A fortnight later, Robin came down with a very nasty case of flu that turned into bronchitis and then pneumonia. He was off work for five weeks, with Karen coming round every couple of days with soup and milk and little kisses on the forehead. And also Debbie popping in the odd evening, just to keep her hand in, as it were. 


When Robin eventually got back to work, there were seven hundred unopened e-mails waiting, a stack of paper like Canary bloody Wharf and yellow Post-Its three deep all over his screen.

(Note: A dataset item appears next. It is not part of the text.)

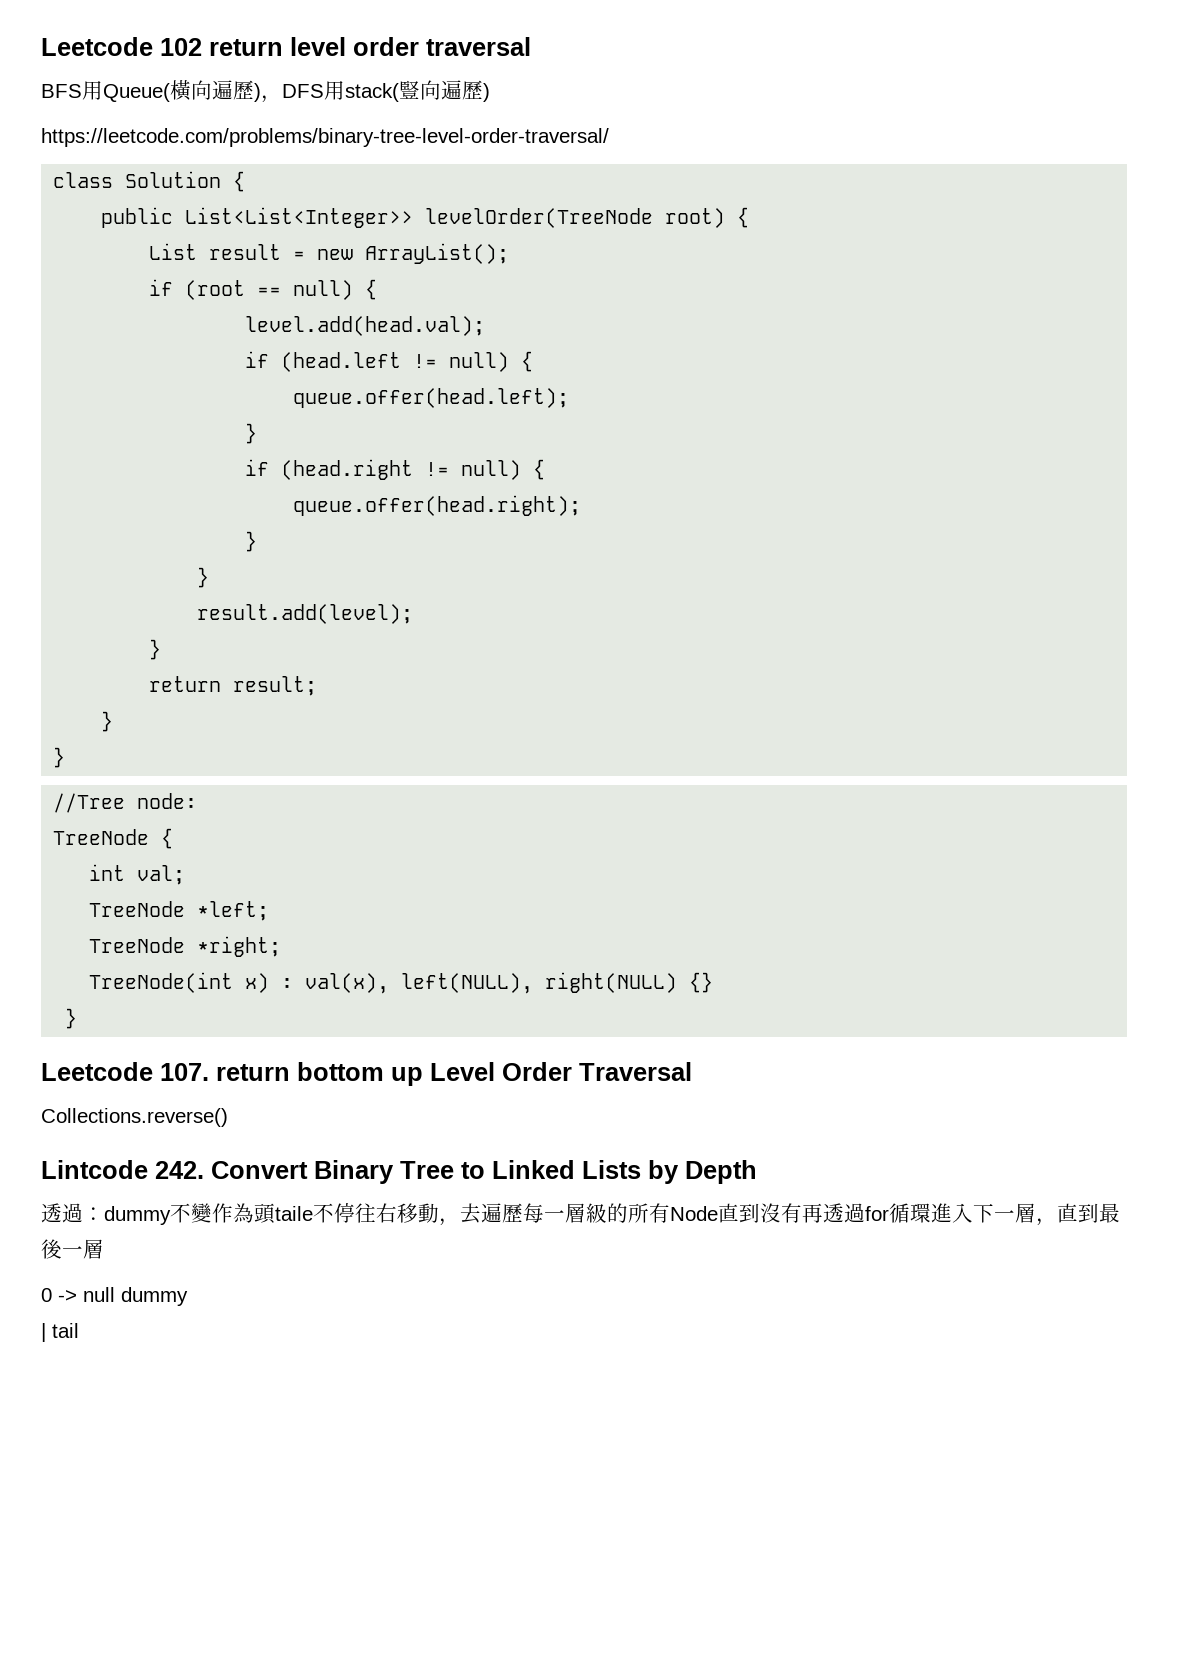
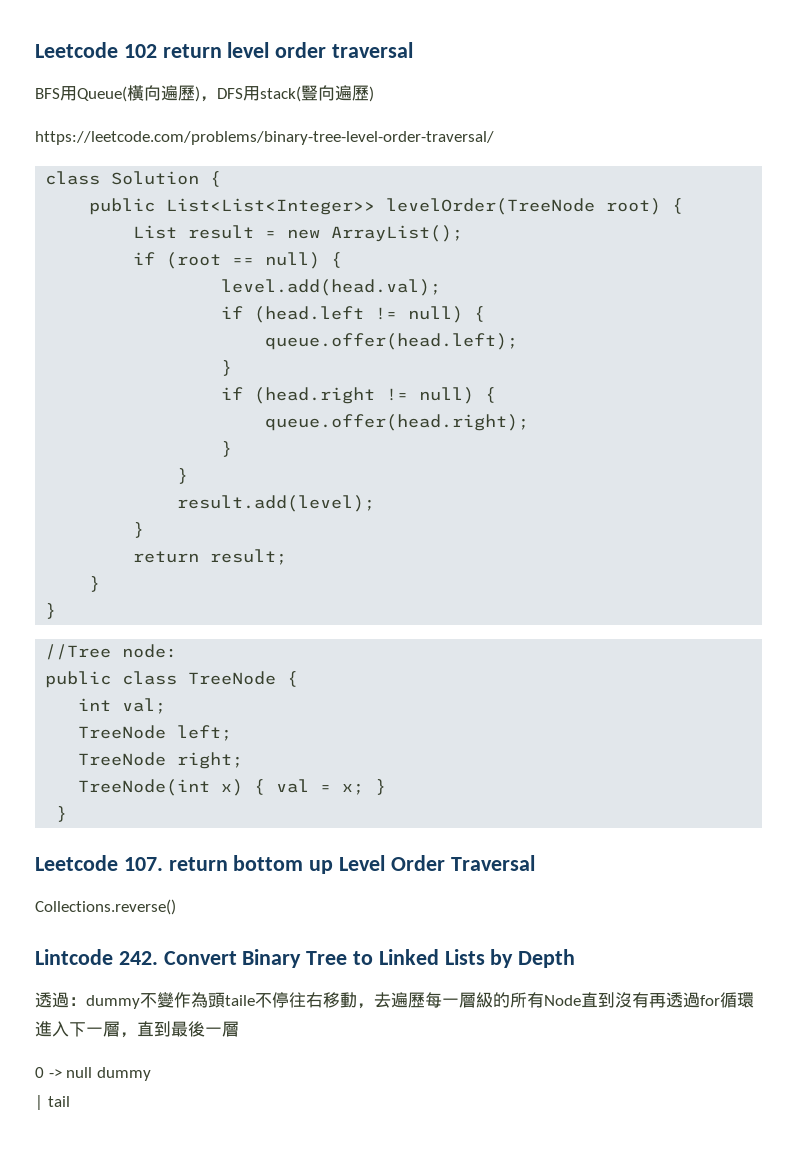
(198, 801) none -> [45,671,178,688] public class
[197,901,270,921] [89,936,282,957] *left; // TreeNode *right; -> [177,725,233,741] [78,752,244,769] left; // TreeNode right;
[281,972,714,994] : val(x), left(NULL), right(NULL) {} -> [254,779,387,795] { val = x; }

“’Kin marvellous,” he said, patting the pockets of his jacket for fags. None there, of course. He hadn’t had a cigarette for a month. He opened the drawer for his emergency pack, and saw the watch.


19.08.17.12.08, it read.


Robin looked at it for a few moments, and then picked it up, frowning. He coughed – his chest still wasn’t right. And he mused. Just out of interest…he thought.


He fiddled with the buttons, scrolling through the codes, and changed the fags per day to zero. The watch blinked at him, and then popped up the new calculation.


27.11.12.09.09


“Fuck me,” Robin said aloud. “Better than eight years. Christ.”


“Hey, Robbo! Good to see you back!” It was Davey, from the next cubicle, peering over the partition. He rattled his matches in his hand. “Come and have a coffin-nail, I’ll fill you in on the latest.”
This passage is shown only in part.